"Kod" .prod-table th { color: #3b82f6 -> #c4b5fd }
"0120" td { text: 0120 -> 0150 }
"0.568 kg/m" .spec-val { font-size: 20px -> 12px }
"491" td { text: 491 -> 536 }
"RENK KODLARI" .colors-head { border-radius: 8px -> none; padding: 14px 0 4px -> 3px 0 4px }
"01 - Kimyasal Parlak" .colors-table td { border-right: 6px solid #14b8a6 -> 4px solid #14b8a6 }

##############################

| Your instructions |
Transcribe the material above in full, keeping each word unchanged.

| Solution |
"Kod" .prod-table th { color: #3b82f6 -> #c4b5fd }
"0120" td { text: 0120 -> 0150 }
"0.568 kg/m" .spec-val { font-size: 20px -> 12px }
"491" td { text: 491 -> 536 }
"RENK KODLARI" .colors-head { border-radius: 8px -> none; padding: 14px 0 4px -> 3px 0 4px }
"01 - Kimyasal Parlak" .colors-table td { border-right: 6px solid #14b8a6 -> 4px solid #14b8a6 }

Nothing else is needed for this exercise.